=/\=

Axum rushed over to her as soon as she appeared in Unimatrix Zero." Annika, finally! I was worried. You're late. The invasion may be failing. Another whole unit of the largest tactical cubes was destroyed by the bioships. I was . . . I was afraid you were on one of them."

"I'm here, so I wasn't, but my Unimatrix has been given a new assignment. The Queen sent our cube to intersect with the human ship Laura told us about. Starfleet's Voyager. It's trying to get back home to the Federation, but the Queen wants them to help us fight Species 8472."

"Be careful, Annika."

"You don't need to be frightened for me."

"I would be frightened if the Queen sent you anywhere with only your Unimatrix to protect you."

"Don't worry. We may not be as strong against Species 8472 as the Queen expected, but I'm sure we're a match for Species 5618. I'm one of them!"

Axum wrapped her in his arms. He didn't like this. Why would the Queen single Annika out like this? She was human, true. Perhaps that was the reason.

But he didn't trust the Queen. How could anyone, when she cared so little for her drones?

=/\=

The next time they were in Unimatrix Zero together, Annika told Axum, "Janeway is trouble. She refuses to be linked to the Collective. The Queen has designated me to be a spokesperson for the Borg, like she tried to do with Locutus. Captain Janeway insists upon communicating verbally. It was difficult to recall the speech I used with my parents, but I have done so. Maybe it's better she isn't linked with the Collective. We haven't told her everything. The Queen ordered me to tell her Species 8472 invaded Dry Space."

"That secret will not hold forever," Axum told her. "What will Janeway do when she finds out the Borg invaded Fluidic Space? That we tried to assimilate them, and they're only defending themselves?"

She couldn't answer. Even though Annika had just arrived in Unimatrix Zero, she abruptly disappeared again to return to the "real," to her cubicle in Cargo Bay Two - inside Voyager.

=/\=

Axum waited for her to come back, to let him know all was well. He waited. And he waited, and waited. He looked for her in all the settlements around Unimatrix Zero, but Annika was nowhere to be found. Just like her mother Erin, who had disappeared years before, Annika was gone.
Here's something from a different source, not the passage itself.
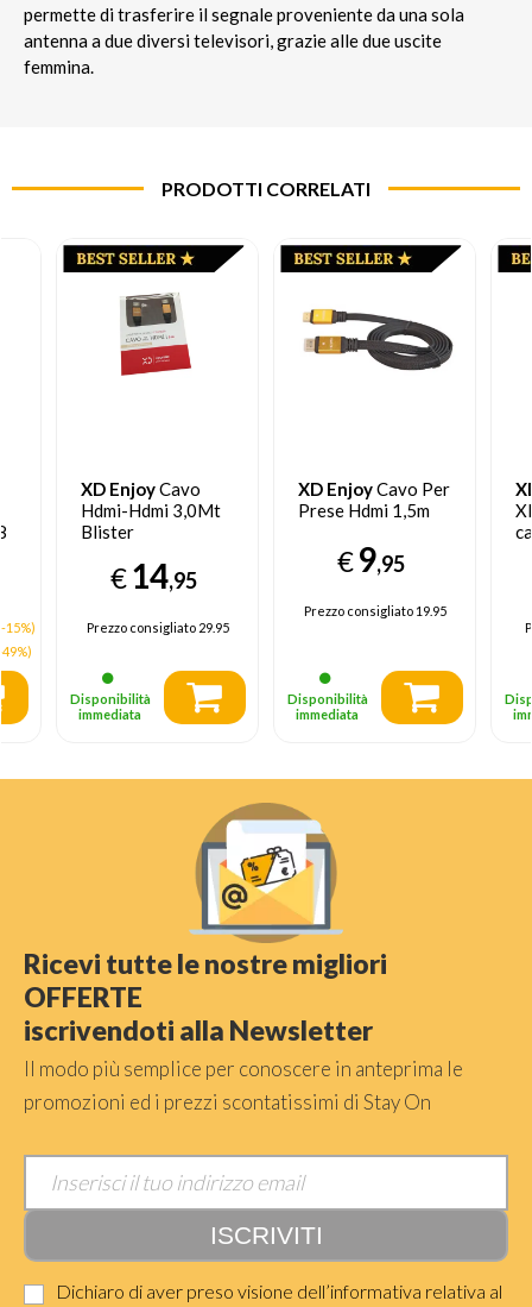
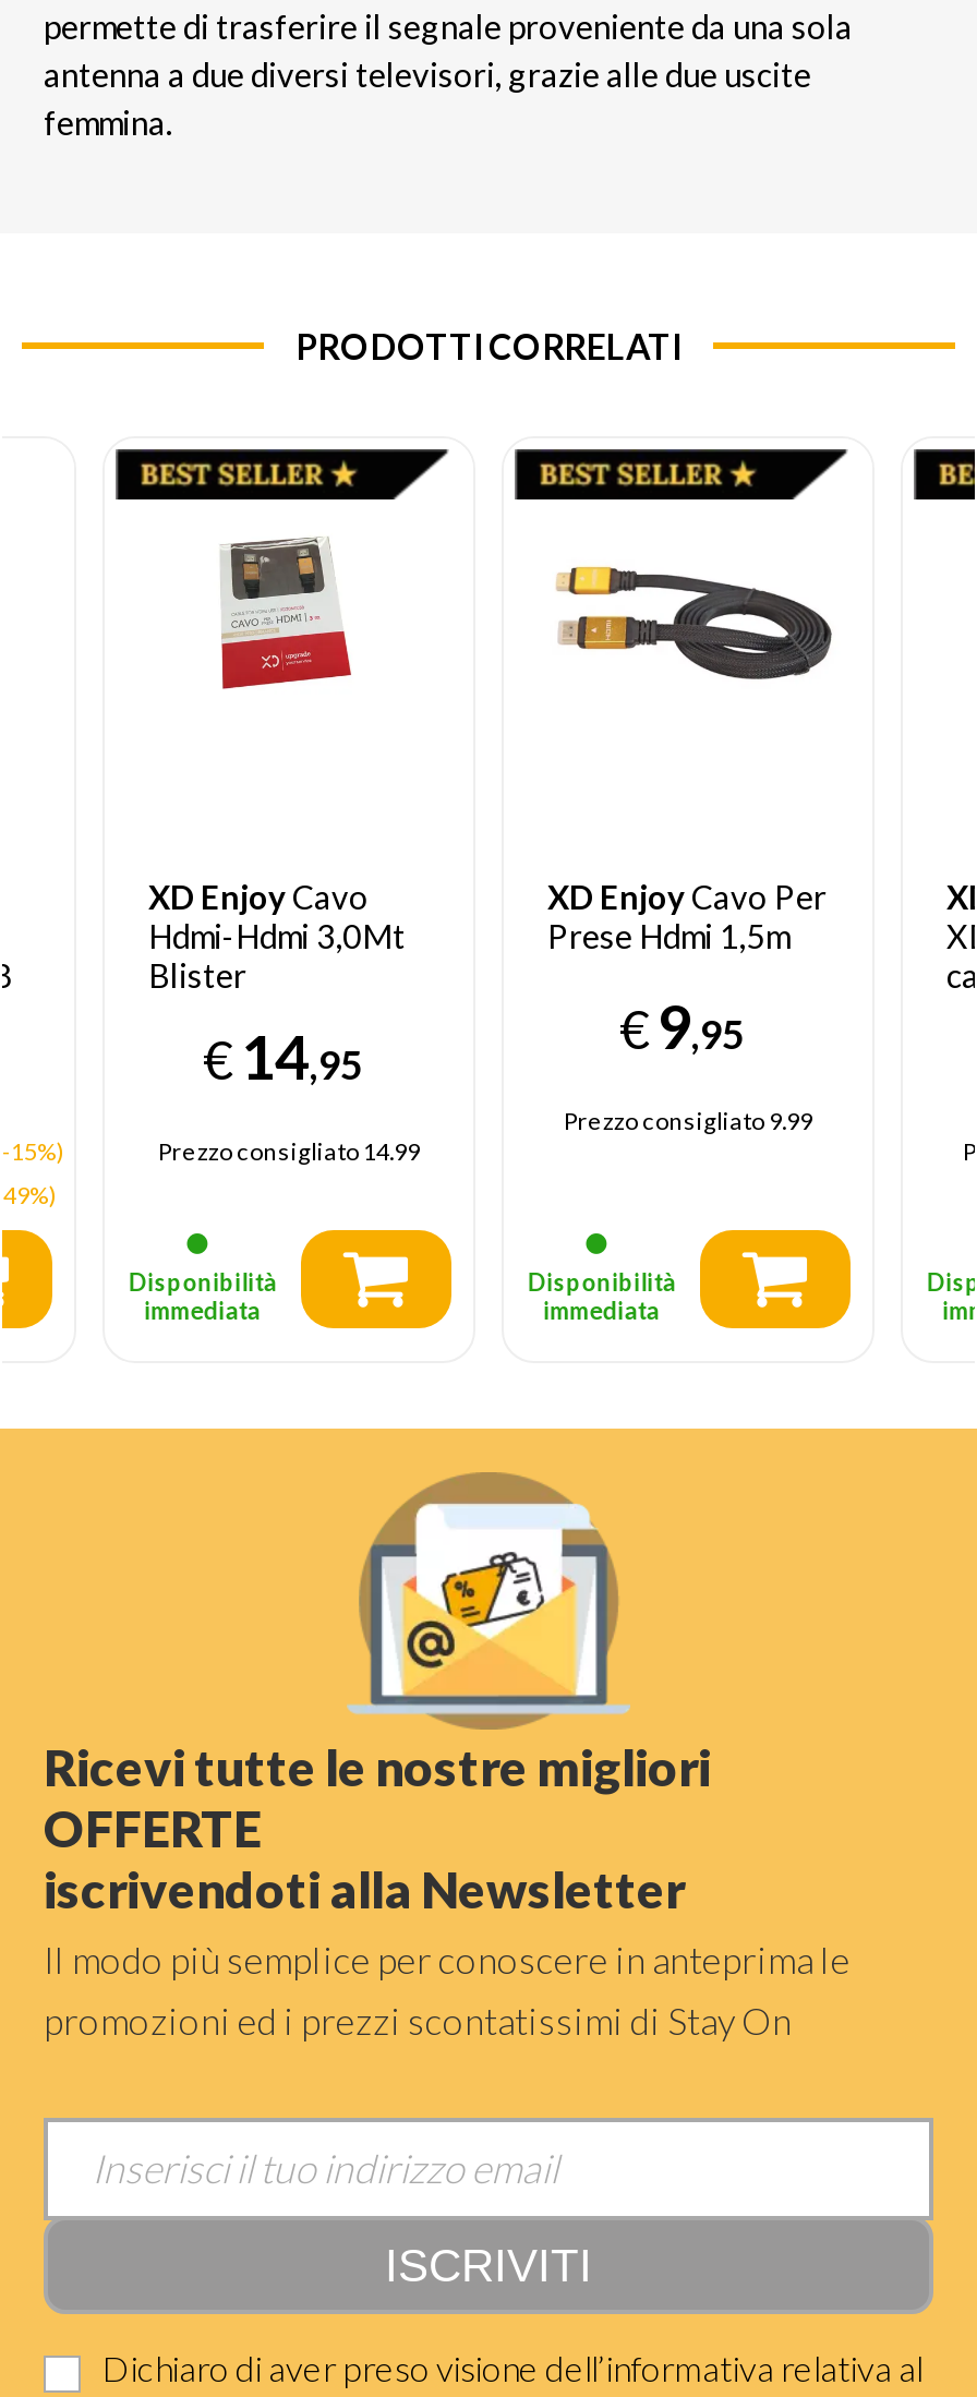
[303,603,446,618] Prezzo consigliato 19.95 -> [564,1105,812,1134] Prezzo consigliato 9.99
[86,619,229,635] Prezzo consigliato 29.95 -> [158,1136,420,1164] Prezzo consigliato 14.99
Eventually, word filtered back to Unimatrix Zero that Annika had not perished. She was alive, on the ship called Voyager. Laura couldn't recall this particular spacecraft. She presumed it was a new one, built after her assimilation. She learned its captain's name from data retained in the Collective. When she returned to Unimatrix Zero, Laura could remember meeting and being very impressed by the woman who commanded the ship. Lieutenant Kathryn Janeway was the daughter of a Starfleet admiral. Laura told Axum, "The young officer I met was talented, ambitious, and very competent. If anyone can preserve Annika's life fighting Species 8472 - or the Queen - Kathryn Janeway can do it."

Axum was relieved his love wasn't dead in the 'real' - for all the good that did him. She was as good as dead to Axum.

He continued to visit Unimatrix Zero. He conversed with Laura, Kuruun, Korok, and the others who came there. He did his best to pretend he was the same Axum he'd always been. To those who had known him when he was with Annika, however, it was perfectly clear that he wasn't the same Axum. Instead of a sanctuary, Unimatrix Zero had become the cruel reminder of a love he'd lost. Unless the Borg assimilated her again - something he had no wish to have happen, in spite of how miserable he felt without her - he had no hope of ever seeing his Annika again.

=/\=

Seven of Nine, who had been disconnected from the Collective by Captain Kathryn Janeway, lost all recollection of the sanctuary of the Borg which she once possessed the ability to visit, one of only one in a million drones that could. She had no memory of Unimatrix Zero, or what she loved about it. The insights she'd gained about humanity from Laura Spengler, who had been a lieutenant commander on the USS Kyushu, were washed away.

Perhaps Seven of Nine was fortunate she didn't remember what had been the most precious aspect of her life as a Borg: Annika's love for Axum. It had been erased from her mind. Once her link with the Collective was broken, her mind could no longer visit the Borg's sanctuary whenever she regenerated. Since she had never known about Axum when she woke up as a Borg drone, she couldn't remember him when she was awake on Voyager, either. Her initial compulsion to return to the Borg might have been fueled by a subliminal wish to retrieve an unknown something that she'd lost. On Voyager, Seven of Nine would regenerate without any refreshing sojourns to Unimatrix Zero.

She would have to relearn what it was to be human all over again, with the initial emotional age of a child, since she had been only six during her last moments as an individual. She would have to struggle to understand the ramifications of adjusting to life as a person who lived only in her own mind, and within a body that had been changed radically by time, and even further, through surgery. She was no longer completely Borg, but she wasn't totally human, either. Somehow, she must discover how to act and how to relate to the other individuals on Voyager, whether openly hostile or seemingly accepting.

Most importantly, she must learn who this new being, Seven of Nine, really was.